The brilliant 30-year-old from Bergen has won pretty much every major prize the sport has to offer in the past three years – including that sensational Olympics gold medal in Tokyo in 2021.
Blummenfelt hoped to win another gold at Paris 2024 on July 31, but the dream died on the streets of the French capital when he came home a distant 12th as Alex Yee and Hayden Wilde fought out that incredible, heart-stopping battle for gold.
The Norwegian superstar knew he faced a mighty task when he began his Paris buildup in 2023, having spent the best part of two years racing over longer distances – claiming both the IRONMAN World Championship and the IRONMAN 70.3 World Championship in the process.
Blummenfelt on Paris 2024 bid
Blummenfelt was never able to regain the speed in his run legs to be able to fight the likes of Yee or Wilde over 10k at the end of an elite short-course race. But he does not blame that spell up at full distance for that. He instead looks squarely in the mirror, admits the ‘project’ was a failure, and puts forward a different reason.
He believes he was as far away from fighting for podiums in Paris, as he had been in Yokohama and Cagliari earlier in 2024.
Speaking in a video interview on his YouTube channel (watch the full version at the foot of this page), ‘Big Blu’ explained: “Did we fail the project? Yes we did, of course, when you come 12th in Paris you are failing the project of coming back to short-course. So that’s the harsh brutality.

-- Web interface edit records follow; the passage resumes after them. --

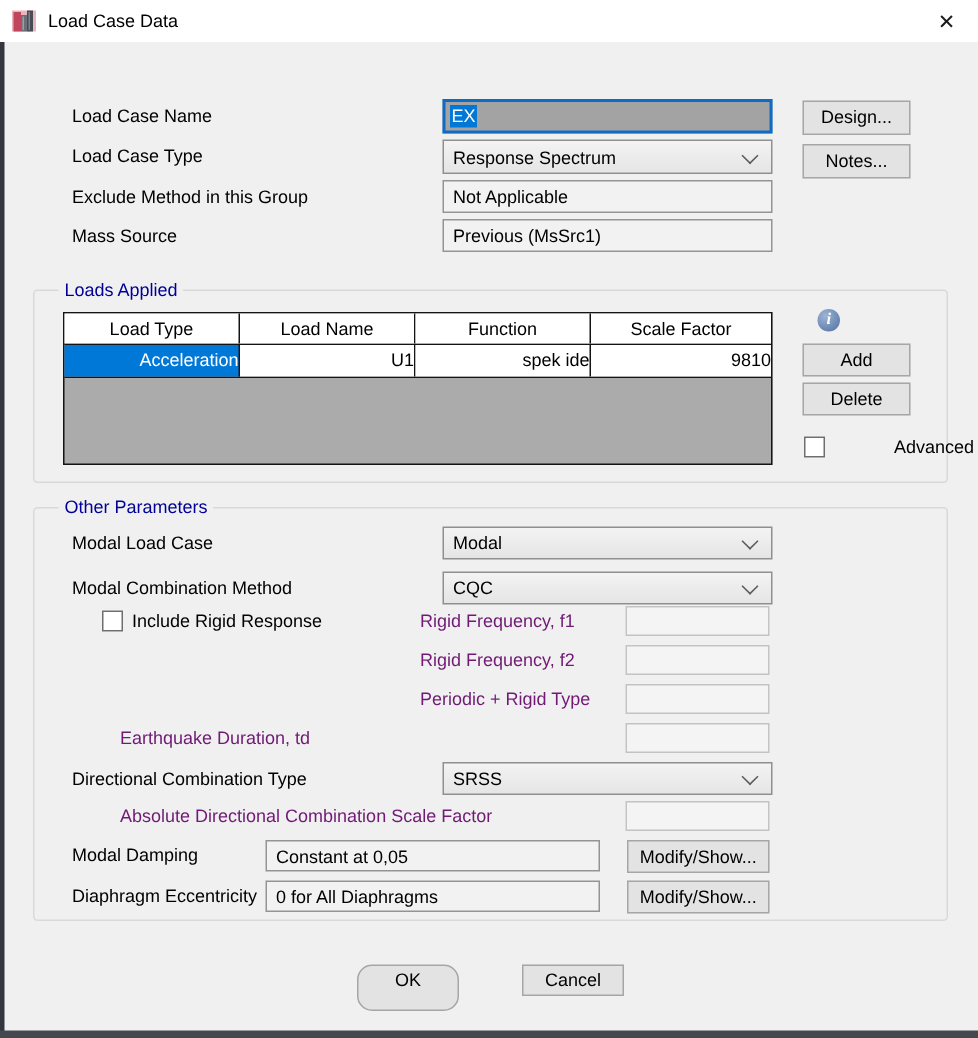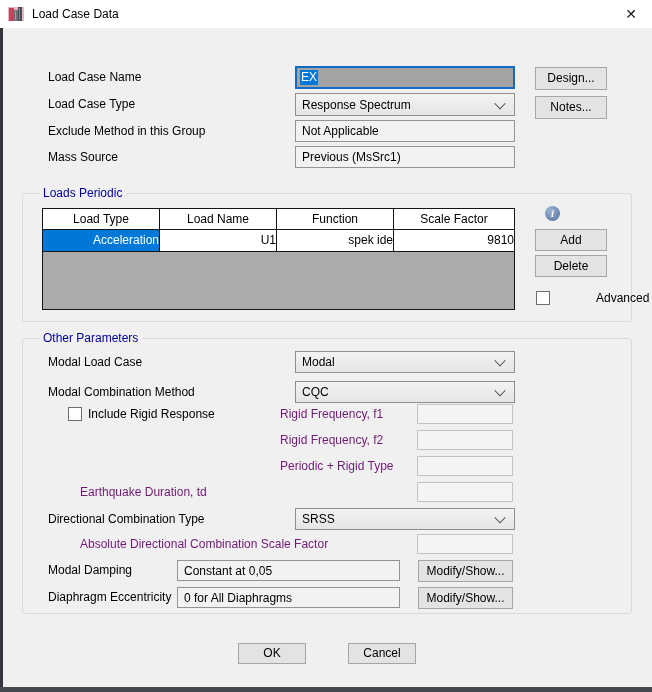"Loads Periodic" span.group-label { text: Periodic -> Applied }
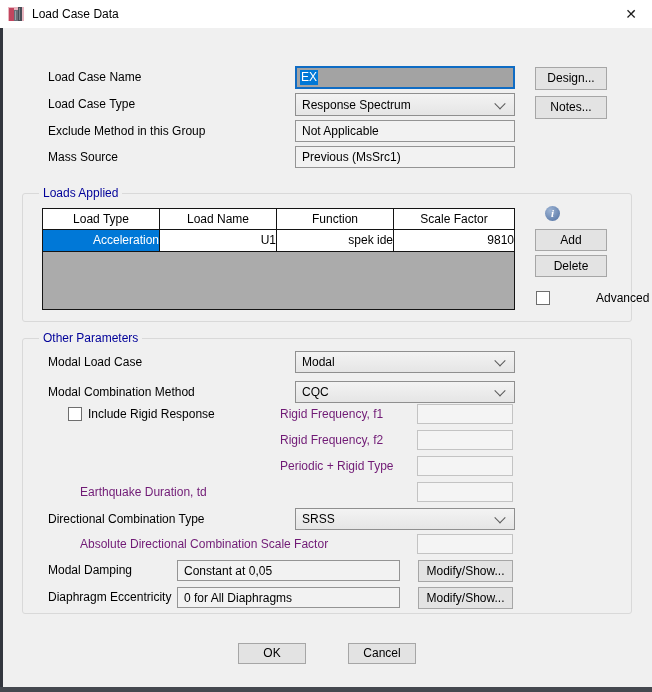"OK" div.btn { border-radius: none -> 10px; height: 21px -> 31px }
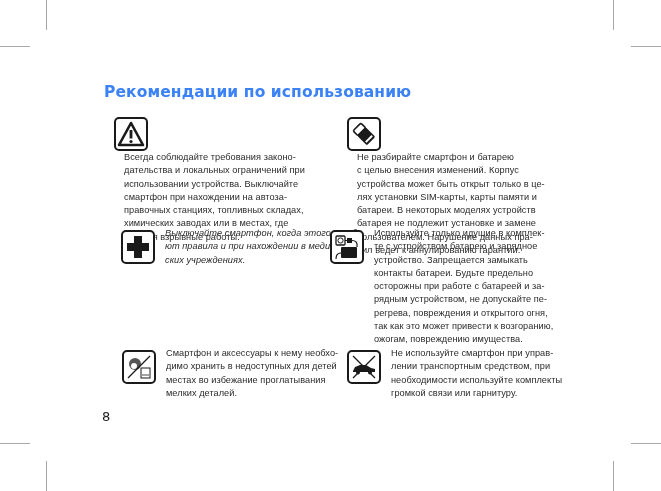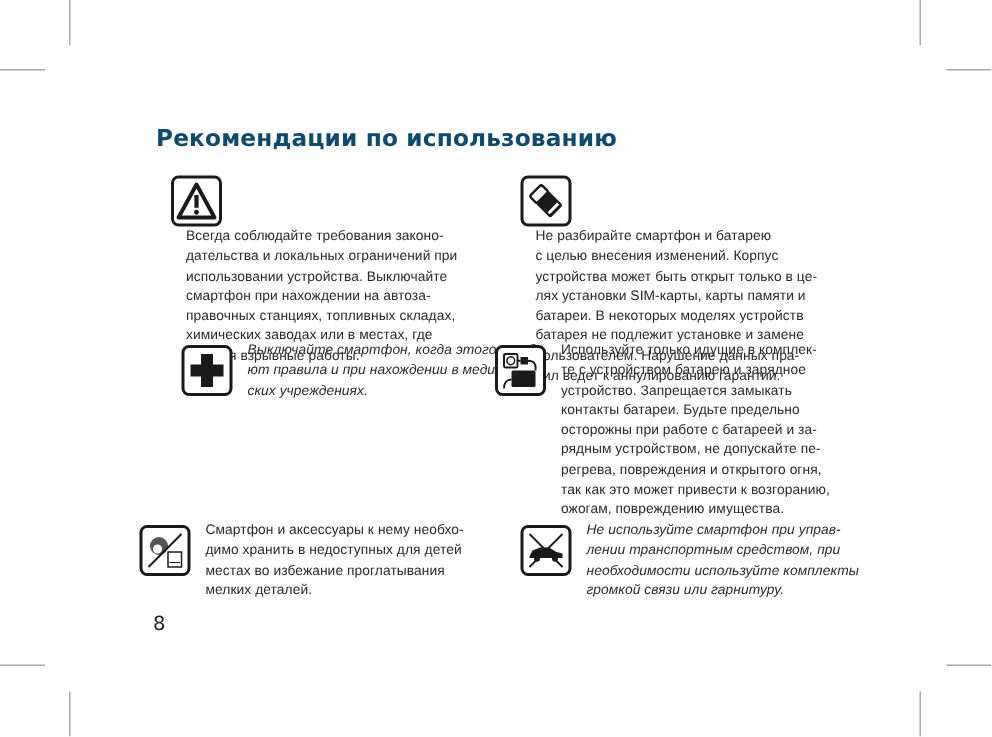"Рекомендации по использованию" .title { color: #0c4a6e -> #3b82f6 }
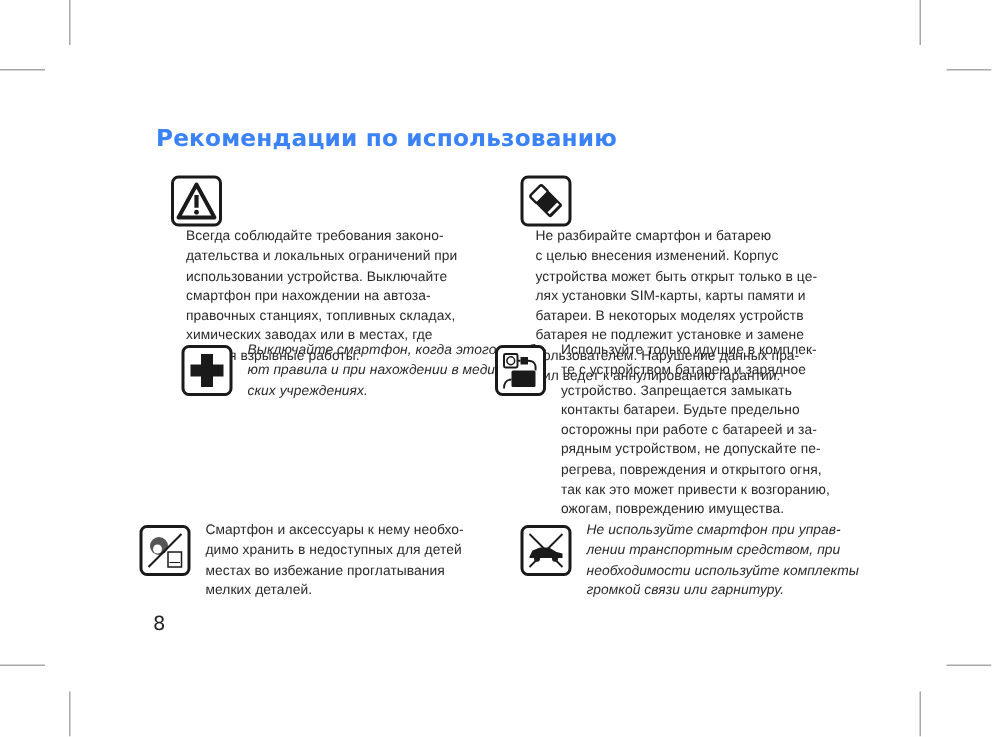"Смартфон и аксессуары к нему" div.item { left: 93px -> 122px }
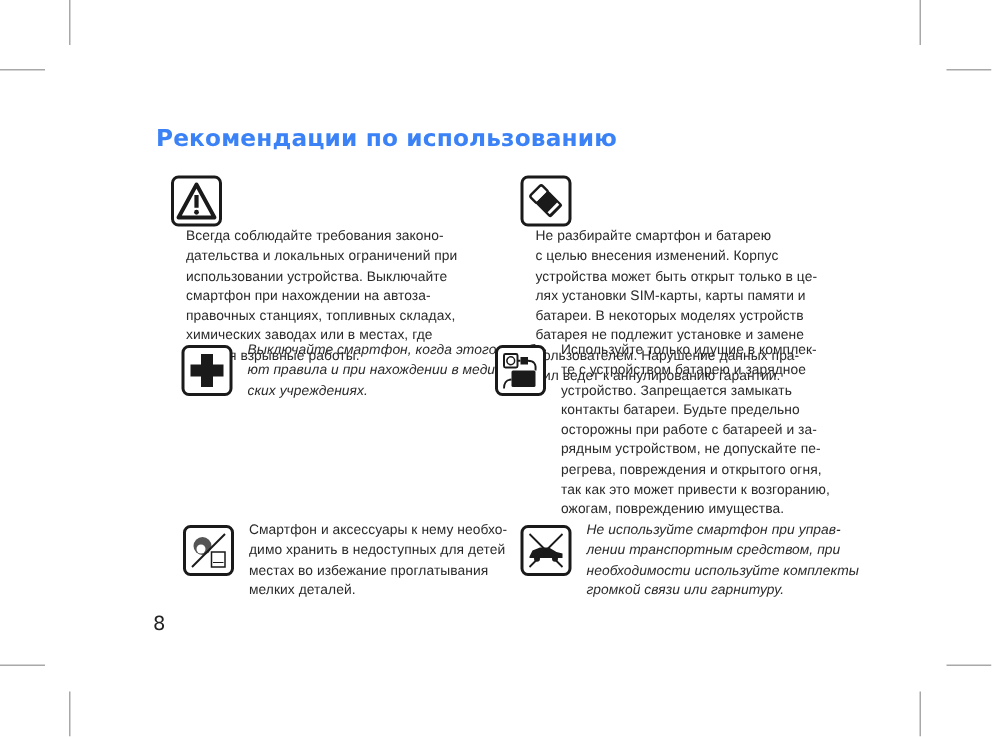"Не используйте смартфон при управ-" div.item { font-style: italic -> none }
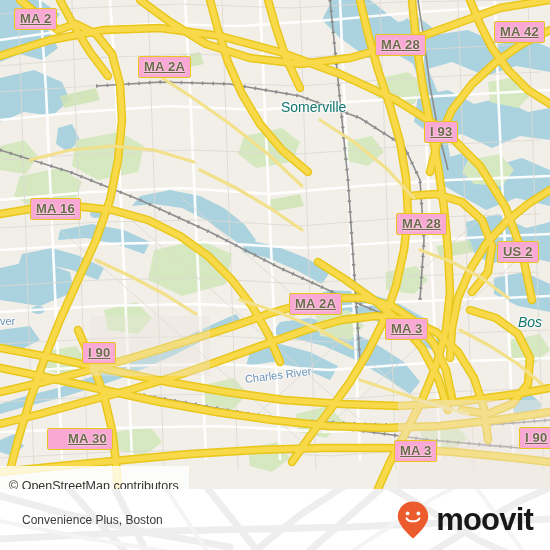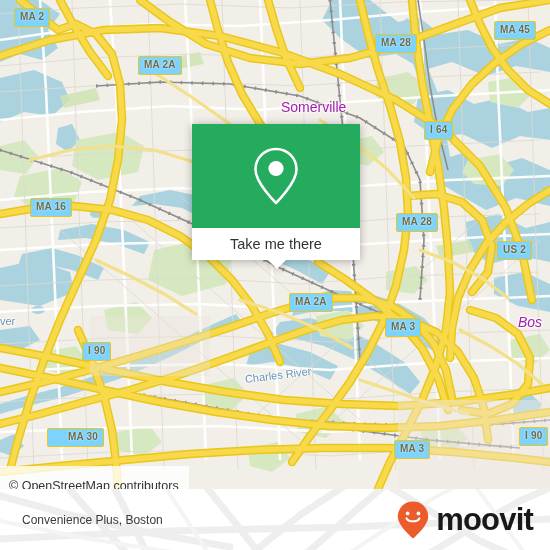"MA 2" .shield { background: #7dd3fc -> #f9a8d4; font-size: 10px -> 13px; text-decoration: none -> underline }
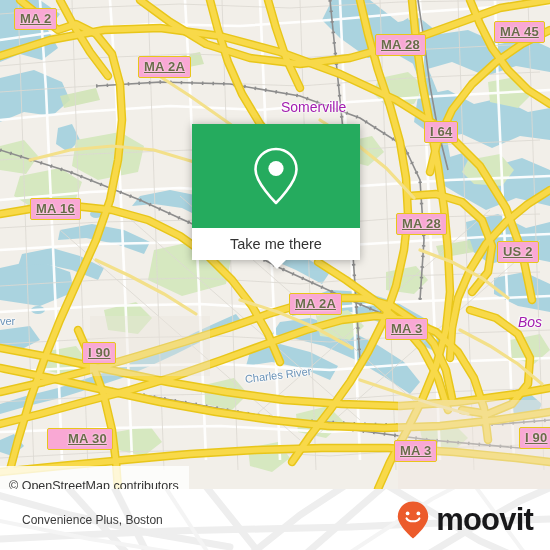"MA 45" div.shield { text: 45 -> 42 }
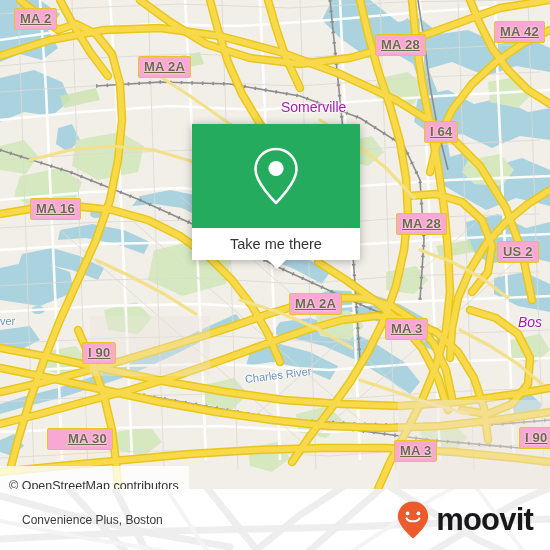"Somerville" .place-label { color: #a21caf -> #0f766e }
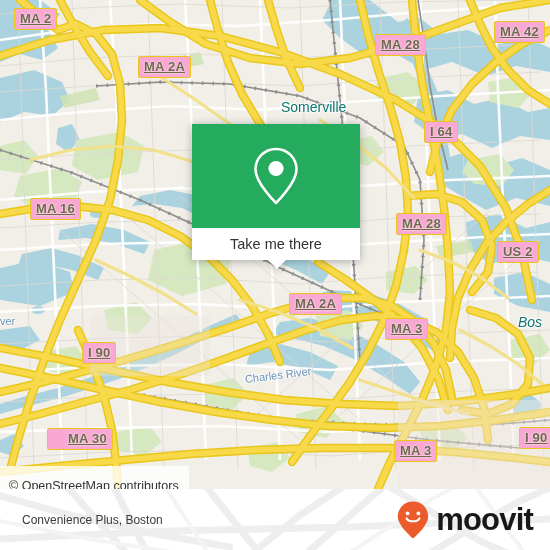"I 64" div.shield { text: 64 -> 93 }
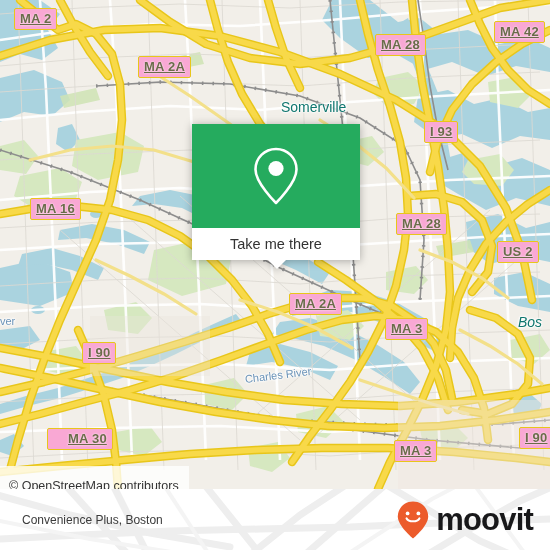"Take me there" div.popup { html: <div> <div> <svg> <path></path> <circle></circle> </svg> </div> <div> <span>Take me there</span> </div> <div></div> </div> -> none }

“But I don’t think it’s the Ironman racing I did in 2022. It’s sort of more we have to be honest with ourselves, the decisions we did in training, how we were weighting it the last 12 months, that was not good enough. It was obviously good enough to be in Ironman shape, but I think it’s been tilted a bit in the wrong direction.”
‘Big Blu’ is now on to Kona
While Blummenfelt remains disappointed that his recent IRONMAN Frankfurt victory came “three weeks too late”, it does at least provide a positive for the remainder of his 2024 season – and the major goal of the IRONMAN World Championship in Kona.
He admitted he went to Germany with no idea or real hope that he could be competitive, a strange feeling, but instead he romped to a convincing victory in a time of 7:27:21.
“Standing there on the start line, with the mindset that I would just race the race as normal, as long as I had the energy for it, just expecting that after 3 or 4 or 5 hours I would just be smashed and have to survive the next 6 or 7 or 8 hours or whatever it would take me to finish the course.”